# AI Training Data Lawsuits: Where 2026 Landed

> Year-end tracker of the AI training data docket. Bartz v. Anthropic settled $1.5B, Andersen v. Stability went to jury trial, Kadrey v. Meta produced the most-cited fair-use ruling, Reddit v. Perplexity opened the scraper-intermediary front. Reference post with the comprehensive case table.

Published: 2026-12-01 | Author: Semiautonomous Systems
URL: https://semiautonomous.systems/blog/litigation-tracker-2026/
Keywords: AI training data lawsuits 2026, Bartz Anthropic settlement, Andersen Stability AI trial, Kadrey Meta ruling, Getty Stability UK, Reddit Perplexity SerpApi

---


## Key Takeaways

- **Bartz v. Anthropic** received final fairness approval at the May 14 2026 hearing: $1.5B fund, ~$2,931 per work, 91.3% claim rate against ~482K eligible works. Largest copyright settlement in US history. Sets the de facto floor price for piracy-based training claims<sup><a href="#ref-1">1</a></sup>
- **Andersen v. Stability AI / Midjourney / DeviantArt / Runway** went to trial on **September 8 2026** (N.D. Cal.). First US jury verdict on AI training as copyright infringement is the most consequential expected outcome of the year<sup><a href="#ref-2">2</a></sup>
- **Kadrey v.

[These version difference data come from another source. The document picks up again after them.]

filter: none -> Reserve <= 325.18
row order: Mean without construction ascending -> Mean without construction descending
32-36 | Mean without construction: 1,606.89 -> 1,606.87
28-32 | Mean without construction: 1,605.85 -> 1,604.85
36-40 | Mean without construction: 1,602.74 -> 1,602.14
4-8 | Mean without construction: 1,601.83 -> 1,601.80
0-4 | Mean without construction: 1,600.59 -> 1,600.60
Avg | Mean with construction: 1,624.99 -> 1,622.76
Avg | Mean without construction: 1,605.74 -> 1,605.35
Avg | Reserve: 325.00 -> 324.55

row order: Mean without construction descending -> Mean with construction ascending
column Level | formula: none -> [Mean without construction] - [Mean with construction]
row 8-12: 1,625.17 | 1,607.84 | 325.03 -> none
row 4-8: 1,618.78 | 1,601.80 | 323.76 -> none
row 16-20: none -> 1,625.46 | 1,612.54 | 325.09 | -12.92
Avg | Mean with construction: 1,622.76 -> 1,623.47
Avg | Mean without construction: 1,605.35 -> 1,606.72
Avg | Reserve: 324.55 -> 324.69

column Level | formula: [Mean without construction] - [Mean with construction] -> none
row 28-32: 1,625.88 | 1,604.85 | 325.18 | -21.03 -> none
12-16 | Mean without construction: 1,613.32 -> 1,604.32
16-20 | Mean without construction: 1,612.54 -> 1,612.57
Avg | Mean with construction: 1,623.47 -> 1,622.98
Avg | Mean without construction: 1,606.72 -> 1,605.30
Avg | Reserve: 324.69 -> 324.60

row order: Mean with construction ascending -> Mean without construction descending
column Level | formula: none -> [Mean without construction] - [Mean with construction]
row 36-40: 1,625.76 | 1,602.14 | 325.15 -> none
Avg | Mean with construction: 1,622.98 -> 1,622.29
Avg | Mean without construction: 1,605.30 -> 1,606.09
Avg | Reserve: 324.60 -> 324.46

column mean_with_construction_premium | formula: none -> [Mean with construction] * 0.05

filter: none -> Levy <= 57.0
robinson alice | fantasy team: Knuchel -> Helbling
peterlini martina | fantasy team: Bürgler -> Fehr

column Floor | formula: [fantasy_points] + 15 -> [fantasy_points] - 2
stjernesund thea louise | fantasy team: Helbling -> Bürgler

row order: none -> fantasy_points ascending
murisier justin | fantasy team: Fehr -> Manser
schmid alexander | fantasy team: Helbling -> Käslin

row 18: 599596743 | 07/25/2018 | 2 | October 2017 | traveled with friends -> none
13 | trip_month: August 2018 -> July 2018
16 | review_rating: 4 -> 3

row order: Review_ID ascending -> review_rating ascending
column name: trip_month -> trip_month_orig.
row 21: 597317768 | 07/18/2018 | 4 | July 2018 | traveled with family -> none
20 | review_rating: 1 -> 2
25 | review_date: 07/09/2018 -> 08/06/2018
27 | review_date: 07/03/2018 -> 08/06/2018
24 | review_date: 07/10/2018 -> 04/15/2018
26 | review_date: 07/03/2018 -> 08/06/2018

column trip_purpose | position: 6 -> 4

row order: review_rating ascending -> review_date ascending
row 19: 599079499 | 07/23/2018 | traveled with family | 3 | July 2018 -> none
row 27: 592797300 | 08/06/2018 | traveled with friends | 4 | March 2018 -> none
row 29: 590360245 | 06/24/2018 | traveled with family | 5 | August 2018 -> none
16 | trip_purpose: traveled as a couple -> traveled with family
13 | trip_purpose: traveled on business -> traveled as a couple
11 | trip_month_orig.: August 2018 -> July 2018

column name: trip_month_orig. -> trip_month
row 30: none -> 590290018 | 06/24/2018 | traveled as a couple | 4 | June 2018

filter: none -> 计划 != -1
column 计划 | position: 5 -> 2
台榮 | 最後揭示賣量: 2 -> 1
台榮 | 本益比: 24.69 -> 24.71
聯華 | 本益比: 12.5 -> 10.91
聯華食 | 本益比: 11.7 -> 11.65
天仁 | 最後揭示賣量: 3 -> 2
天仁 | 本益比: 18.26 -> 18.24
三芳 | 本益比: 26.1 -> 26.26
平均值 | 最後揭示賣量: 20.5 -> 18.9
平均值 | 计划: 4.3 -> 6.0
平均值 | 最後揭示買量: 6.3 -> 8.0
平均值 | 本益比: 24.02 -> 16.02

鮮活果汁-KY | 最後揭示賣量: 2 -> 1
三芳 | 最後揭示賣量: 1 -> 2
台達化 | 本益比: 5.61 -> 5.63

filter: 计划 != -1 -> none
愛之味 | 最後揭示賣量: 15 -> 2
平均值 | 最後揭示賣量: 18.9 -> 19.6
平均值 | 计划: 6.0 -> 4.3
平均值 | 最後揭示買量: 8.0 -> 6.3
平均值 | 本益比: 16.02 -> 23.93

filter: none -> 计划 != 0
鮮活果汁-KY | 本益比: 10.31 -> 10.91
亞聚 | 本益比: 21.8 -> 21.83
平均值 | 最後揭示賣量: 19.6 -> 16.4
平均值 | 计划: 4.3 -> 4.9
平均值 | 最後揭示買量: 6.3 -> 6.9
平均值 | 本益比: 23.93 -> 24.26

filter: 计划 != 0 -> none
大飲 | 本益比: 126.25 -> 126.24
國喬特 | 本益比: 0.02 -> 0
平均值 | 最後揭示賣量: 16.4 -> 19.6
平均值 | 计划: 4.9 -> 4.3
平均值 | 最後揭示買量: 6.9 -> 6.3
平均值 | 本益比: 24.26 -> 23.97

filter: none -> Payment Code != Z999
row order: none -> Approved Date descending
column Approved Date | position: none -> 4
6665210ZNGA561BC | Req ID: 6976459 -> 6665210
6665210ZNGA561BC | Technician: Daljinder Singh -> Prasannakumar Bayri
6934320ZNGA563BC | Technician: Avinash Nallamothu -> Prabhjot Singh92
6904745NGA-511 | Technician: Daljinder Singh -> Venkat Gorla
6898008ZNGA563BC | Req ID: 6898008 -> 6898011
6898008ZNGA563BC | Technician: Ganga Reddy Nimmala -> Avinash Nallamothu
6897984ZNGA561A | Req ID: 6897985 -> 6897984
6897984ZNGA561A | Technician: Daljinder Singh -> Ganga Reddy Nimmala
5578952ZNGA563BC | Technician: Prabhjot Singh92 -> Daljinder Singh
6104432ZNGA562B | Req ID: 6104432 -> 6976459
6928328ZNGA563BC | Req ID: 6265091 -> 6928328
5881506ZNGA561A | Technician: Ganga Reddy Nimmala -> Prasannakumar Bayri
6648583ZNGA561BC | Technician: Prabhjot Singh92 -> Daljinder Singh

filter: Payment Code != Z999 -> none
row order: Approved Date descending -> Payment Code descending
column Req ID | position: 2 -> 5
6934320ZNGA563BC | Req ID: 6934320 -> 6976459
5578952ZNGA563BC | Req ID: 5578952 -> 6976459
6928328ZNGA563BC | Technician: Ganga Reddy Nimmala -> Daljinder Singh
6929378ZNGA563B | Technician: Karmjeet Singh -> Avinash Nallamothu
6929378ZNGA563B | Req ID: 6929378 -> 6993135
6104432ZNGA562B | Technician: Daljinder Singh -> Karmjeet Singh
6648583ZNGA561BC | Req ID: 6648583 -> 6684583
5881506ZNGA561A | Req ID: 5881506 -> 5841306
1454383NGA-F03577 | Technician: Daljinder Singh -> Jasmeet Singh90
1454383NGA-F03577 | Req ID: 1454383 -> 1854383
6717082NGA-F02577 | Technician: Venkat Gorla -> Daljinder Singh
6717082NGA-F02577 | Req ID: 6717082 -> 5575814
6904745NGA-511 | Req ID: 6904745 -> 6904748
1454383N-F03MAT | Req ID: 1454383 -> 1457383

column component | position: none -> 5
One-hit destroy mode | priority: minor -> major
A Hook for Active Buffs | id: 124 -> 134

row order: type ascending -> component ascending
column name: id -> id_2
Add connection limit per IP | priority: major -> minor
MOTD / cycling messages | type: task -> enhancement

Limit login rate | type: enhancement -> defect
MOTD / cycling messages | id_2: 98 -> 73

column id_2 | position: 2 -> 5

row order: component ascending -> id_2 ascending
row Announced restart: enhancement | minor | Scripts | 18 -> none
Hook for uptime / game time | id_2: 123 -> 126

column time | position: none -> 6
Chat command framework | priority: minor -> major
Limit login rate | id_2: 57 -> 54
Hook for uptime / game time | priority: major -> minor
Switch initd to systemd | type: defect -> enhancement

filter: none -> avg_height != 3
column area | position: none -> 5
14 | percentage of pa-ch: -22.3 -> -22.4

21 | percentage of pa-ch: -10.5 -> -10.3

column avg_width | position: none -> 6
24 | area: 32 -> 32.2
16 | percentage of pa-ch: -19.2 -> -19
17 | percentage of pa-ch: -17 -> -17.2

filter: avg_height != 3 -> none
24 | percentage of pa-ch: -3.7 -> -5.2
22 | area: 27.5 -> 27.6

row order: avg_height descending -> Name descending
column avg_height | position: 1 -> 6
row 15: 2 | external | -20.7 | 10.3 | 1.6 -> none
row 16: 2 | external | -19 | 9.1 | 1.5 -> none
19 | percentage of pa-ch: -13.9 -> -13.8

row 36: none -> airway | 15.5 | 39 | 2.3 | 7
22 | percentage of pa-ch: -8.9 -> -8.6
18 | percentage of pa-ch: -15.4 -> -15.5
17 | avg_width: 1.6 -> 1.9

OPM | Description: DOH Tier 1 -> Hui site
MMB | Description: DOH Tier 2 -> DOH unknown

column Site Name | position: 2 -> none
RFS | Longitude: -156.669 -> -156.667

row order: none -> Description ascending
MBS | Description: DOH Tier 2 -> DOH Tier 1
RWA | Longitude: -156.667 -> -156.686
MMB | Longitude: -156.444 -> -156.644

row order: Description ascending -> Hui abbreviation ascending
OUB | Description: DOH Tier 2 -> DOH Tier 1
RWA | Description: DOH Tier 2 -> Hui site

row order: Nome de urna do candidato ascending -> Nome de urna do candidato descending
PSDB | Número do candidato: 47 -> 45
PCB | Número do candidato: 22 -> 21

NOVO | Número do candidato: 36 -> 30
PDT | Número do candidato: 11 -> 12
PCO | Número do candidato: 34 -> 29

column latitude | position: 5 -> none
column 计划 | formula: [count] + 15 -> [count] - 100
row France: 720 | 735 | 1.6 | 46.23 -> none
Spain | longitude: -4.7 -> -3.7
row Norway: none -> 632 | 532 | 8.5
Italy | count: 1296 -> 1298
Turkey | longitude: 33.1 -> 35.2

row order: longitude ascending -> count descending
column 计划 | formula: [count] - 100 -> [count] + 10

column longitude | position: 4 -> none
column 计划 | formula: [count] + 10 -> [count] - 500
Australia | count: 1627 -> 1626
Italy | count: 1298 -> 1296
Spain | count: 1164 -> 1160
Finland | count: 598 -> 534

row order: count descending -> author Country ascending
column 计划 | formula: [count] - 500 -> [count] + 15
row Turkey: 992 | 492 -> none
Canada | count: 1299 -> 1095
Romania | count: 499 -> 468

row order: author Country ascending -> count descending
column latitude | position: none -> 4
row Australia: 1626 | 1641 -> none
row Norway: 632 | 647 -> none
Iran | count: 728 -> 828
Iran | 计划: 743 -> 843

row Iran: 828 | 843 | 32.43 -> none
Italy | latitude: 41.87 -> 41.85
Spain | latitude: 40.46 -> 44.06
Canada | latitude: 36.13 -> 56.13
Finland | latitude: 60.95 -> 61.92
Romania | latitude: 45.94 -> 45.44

Meta** (Chhabria, June 2025) is the most-cited 2026 precedent: training on books, including pirated copies, is fair use *on the record those plaintiffs developed.* Chhabria explicitly invited better-pled successor cases on a market-harm theory. The Turow et al. third-amended complaint is testing exactly that<sup><a href="#ref-3">3</a></sup>
- **Reddit v. Perplexity / SerpApi / Oxylabs / AWMProxy** (S.D.N.Y., filed October 2025) became the first major test of the **scraper-intermediary** liability question. Active discovery; alleged scraping volumes (~2B Google search results via SerpApi, ~781M via Oxylabs, ~482M via AWMProxy) are now in the public docket<sup><a href="#ref-4">4</a></sup>
- **Robots.txt is not a §1201 technological measure.** Two 2025 rulings (Ziff Davis, Reddit) held it is "more akin to a sign than a barrier." RFC 9309 is cited as evidence of lack of authorization, not as a circumvention barrier. AIPREF has been referenced in amicus filings but no court has yet relied on it<sup><a href="#ref-5">5</a></sup>

---

## The Year in One Paragraph

Two events defined the AI training-data docket in 2026: Bartz v. Anthropic closed as the first nine-figure settlement on training data, and Andersen v. Stability AI went to a jury. Between those bookends, Kadrey v. Meta stood as the most-cited fair-use precedent, Reddit v. Perplexity opened the scraper-intermediary front, and the regulatory side (EU AI Act GPAI enforcement, California AB 2013, Texas TRAIGA) added a non-litigation flank. This post tracks all of it.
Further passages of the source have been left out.